No dia seguinte, na Villa Comunale de Pontedera, foi a vez de o cineasta Manoel de Oliveira, apresentar e comentar a sua última longa-metragem “Viagem ao Princípio do Mundo”. No debate realizado no final, entre interrogações do porquê de alguns fundos parecerem desfocados (“Não é uma deficiência técnica mas uma opção estética”, teve de explicar o realizador português...) e uma verdadeira sessão de hermenêutica, disparada por uma entusiasmada italiana, aluna de uma escola de cinema, houve o genuíno interesse do público e um Manoel de Oliveira em noite de interessantíssimas divagações filosóficas em torno do seu cinema.
Riccardo Tesi, toscano de gema, e a sua Banditaliana actuaram na segunda-feira numa minúscula aldeia das redondezas. Concerto inesquecível. No meio dos anciãos da aldeia, de crianças barulhentas e até da intrusão do ruído de alarme de automóvel de Ettore Bonafé (extraordinário vibrafonista!), estacionado mesmo ali, Riccardo Tesi e a sua banda deram uma lição de profissionalismo, mostrando que a arte de viver não está desligada da arte de tocar.
Quadros de uma disposição
O ambiente não podia ser mais poético. Sob o céu estrelado da Toscânia, em frente aos muros de uma típica “villa” italiana, o cenário parecia tirado de um filme dos irmãos Taviani. Moldura, humana e paisagística, a condizer. Uma aura de mistério no ar. Ciprestes acentuando as sombras. Pequenas velas dispostas em volta, iluminando os fantasmas que a música convocava. A Villa Malaspina, onde se realizou o concerto de António Chainho com Fernando Alvim e Teresa Salgueiro, é propriedade de um casal de nobres italianos. Soava mais fundo, a música, como que inebriada nos corredores do tempo.

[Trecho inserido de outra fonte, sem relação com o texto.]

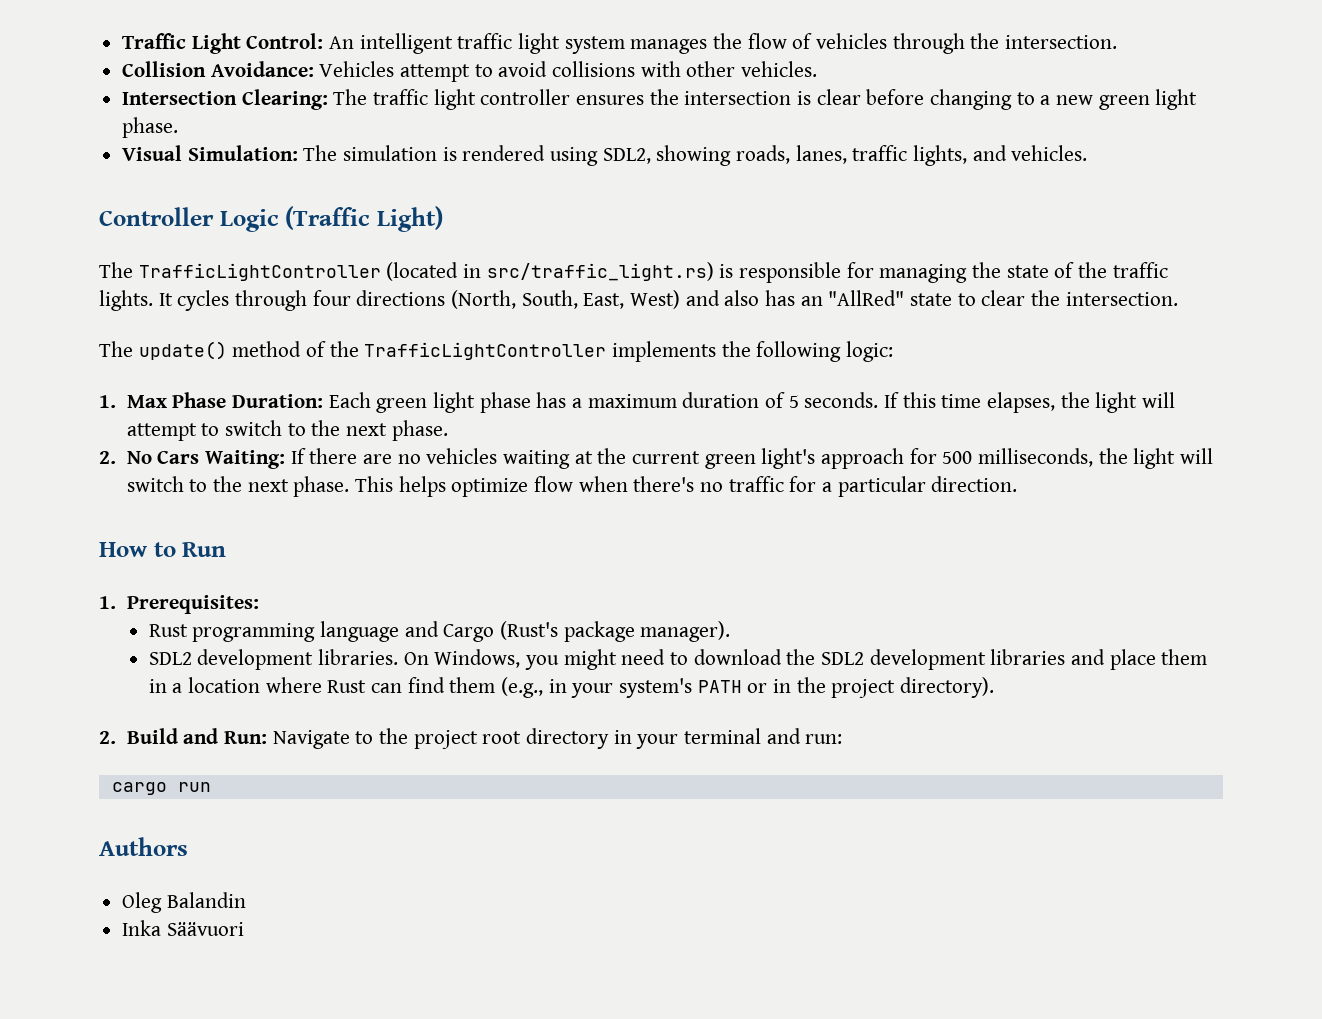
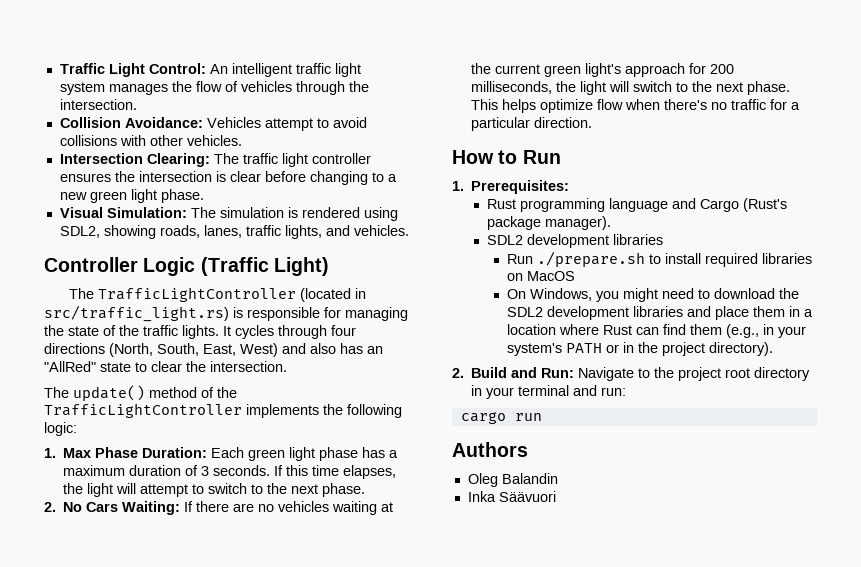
- 1. Max Phase Duration: Each green light phase has a maximum duration of 5 seconds.
+ 1. Max Phase Duration: Each green light phase has a maximum duration of 3 seconds.
- 2. No Cars Waiting: If there are no vehicles waiting at the current green light's approach for 500 milliseconds, the light will switch to the next phase.
+ 2. No Cars Waiting: If there are no vehicles waiting at the current green light's approach for 200 milliseconds, the light will switch to the next phase.
  Rust programming language and Cargo (Rust's package manager).
- SDL2 development libraries. On Windows, you might need to download the SDL2 development libraries and place them in a location where Rust can find them (e.g., in your system's PATH or in the project directory).
+ SDL2 development libraries
+ Run ./prepare.sh to install required libraries on MacOS
+ On Windows, you might need to download the SDL2 development libraries and place them in a location where Rust can find them (e.g., in your system's PATH or in the project directory).

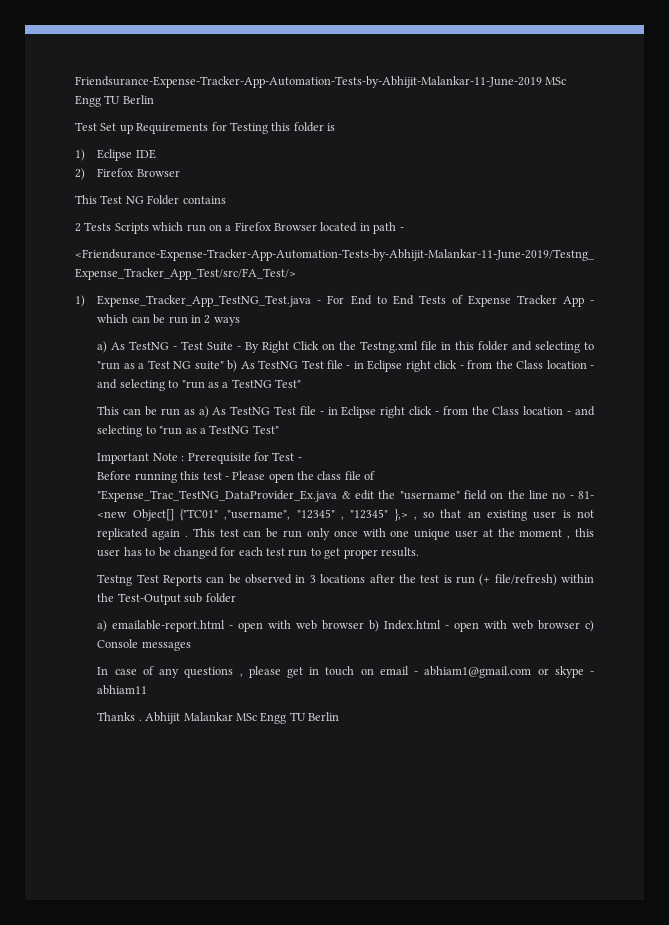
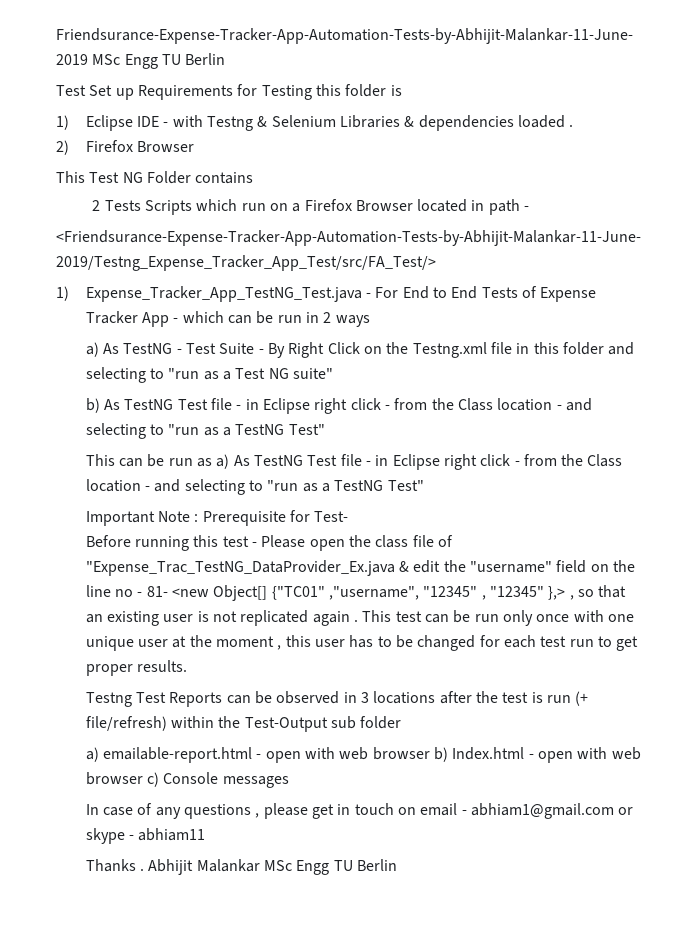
- 1) Eclipse IDE
+ 1) Eclipse IDE - with Testng & Selenium Libraries & dependencies loaded .
- a) As TestNG - Test Suite - By Right Click on the Testng.xml file in this folder and selecting to "run as a Test NG suite" b) As TestNG Test file - in Eclipse right click - from the Class location - and selecting to "run as a TestNG Test"
+ a) As TestNG - Test Suite - By Right Click on the Testng.xml file in this folder and selecting to "run as a Test NG suite"
+ b) As TestNG Test file - in Eclipse right click - from the Class location - and selecting to "run as a TestNG Test"
- Important Note : Prerequisite for Test -
+ Important Note : Prerequisite for Test-

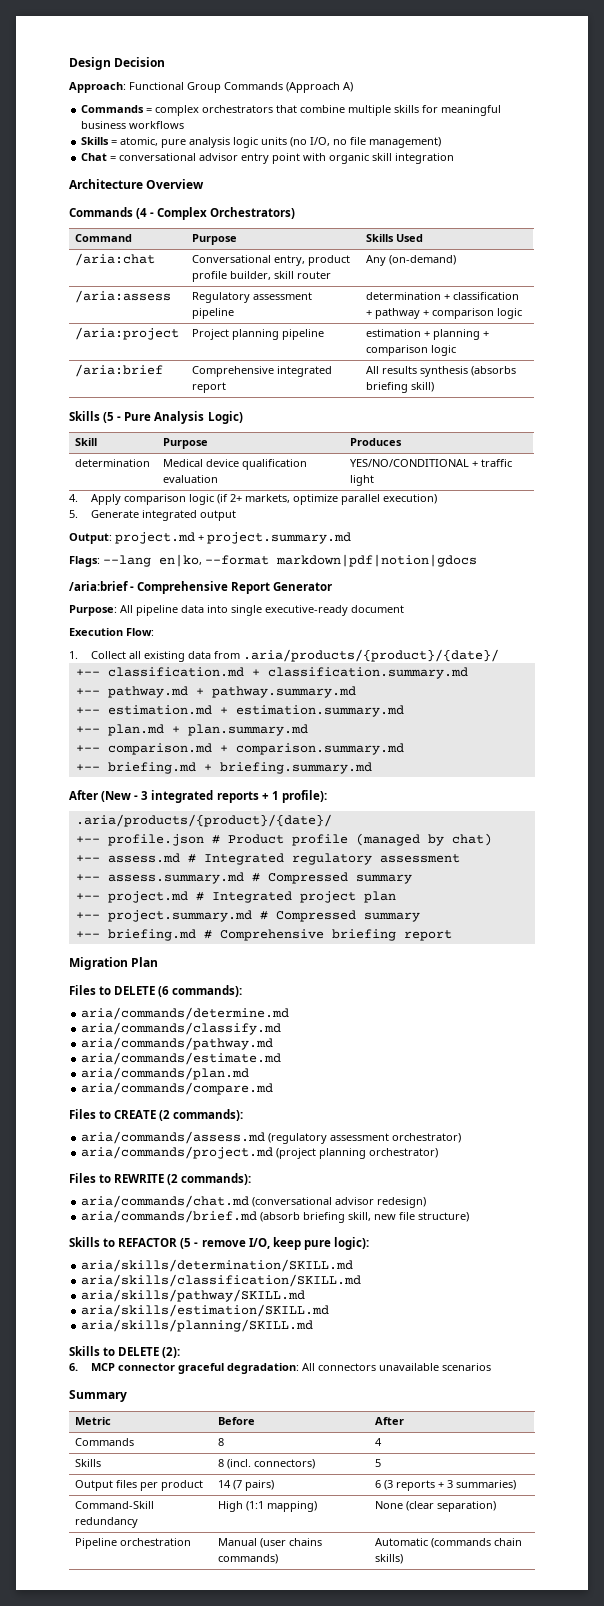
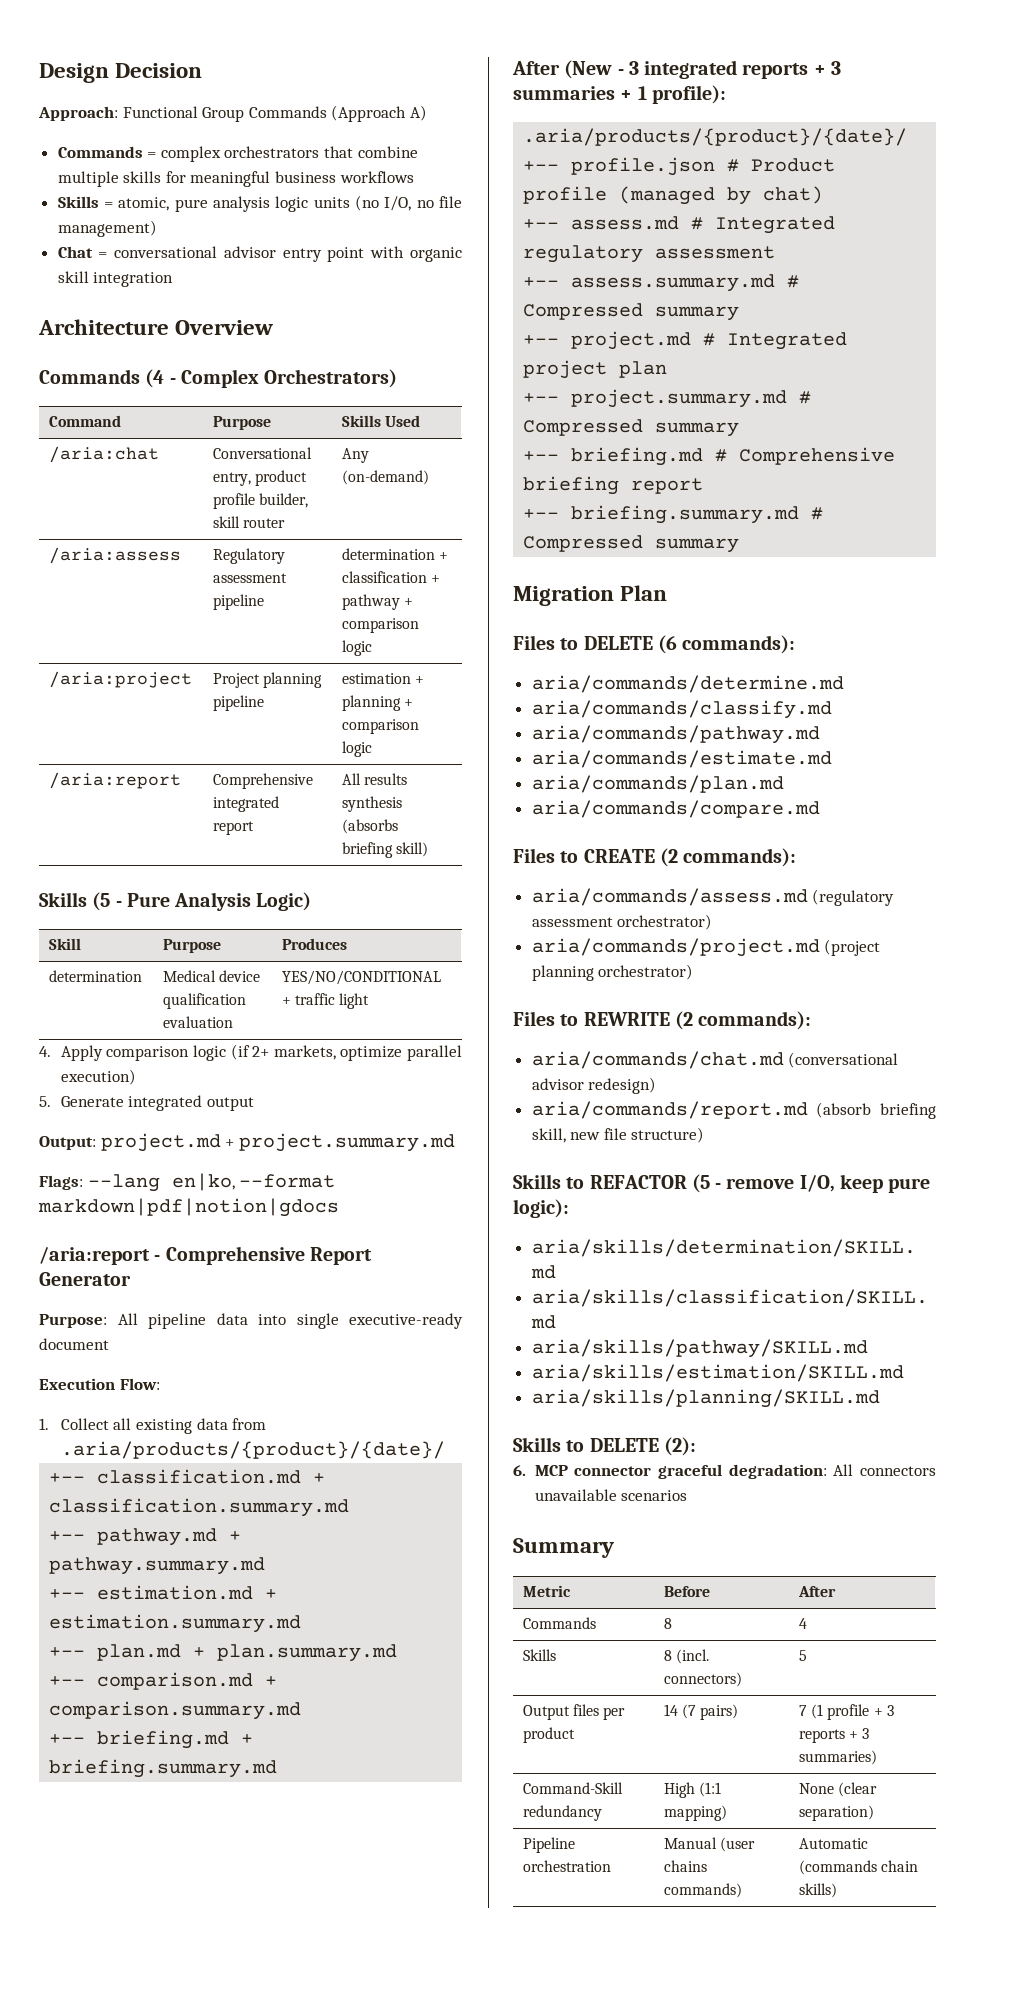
- /aria:brief | Comprehensive integrated report | All results synthesis (absorbs briefing skill)
+ /aria:report | Comprehensive integrated report | All results synthesis (absorbs briefing skill)
- /aria:brief - Comprehensive Report Generator
+ /aria:report - Comprehensive Report Generator
- After (New - 3 integrated reports + 1 profile):
+ After (New - 3 integrated reports + 3 summaries + 1 profile):
+ +-- briefing.summary.md # Compressed summary
- aria/commands/brief.md (absorb briefing skill, new file structure)
+ aria/commands/report.md (absorb briefing skill, new file structure)
- Output files per product | 14 (7 pairs) | 6 (3 reports + 3 summaries)
+ Output files per product | 14 (7 pairs) | 7 (1 profile + 3 reports + 3 summaries)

Após o concerto, foi servida uma ceia no interior da velha habitação. Mudança de cenário. A marquesa, envergando uma “T-shirt” com marca de estilista célebre, com o nome de Placido Domingo nas costas, quis falar pessoalmente com os músicos. Instalou-se a comitiva. Palavras de ocasião. O cerimonial, de início, de quem quer atravessar a ponte, mantendo-se as distâncias. Perguntas da praxe. Qual o próximo disco, o fado, sempre o fado. De Fernando Alvim, a discrição em pessoa, nem uma palavra. Depois, o gelo a quebrar-se com um copo de tinto. Teresa Salgueiro e a marquesa à conversa. Mais animada. Os salões, amplos e quase sem mobília, a colorirem-se de quadros inexistentes. A Toscânia lança um feitiço. Três músicos portugueses, a música portuguesa, trespassaram com a sua tradição uma outra tradição. Ficaram os quadros. De um estado de espírito. Em verde e vermelho. Cores de duas bandeiras com as mesmas cores.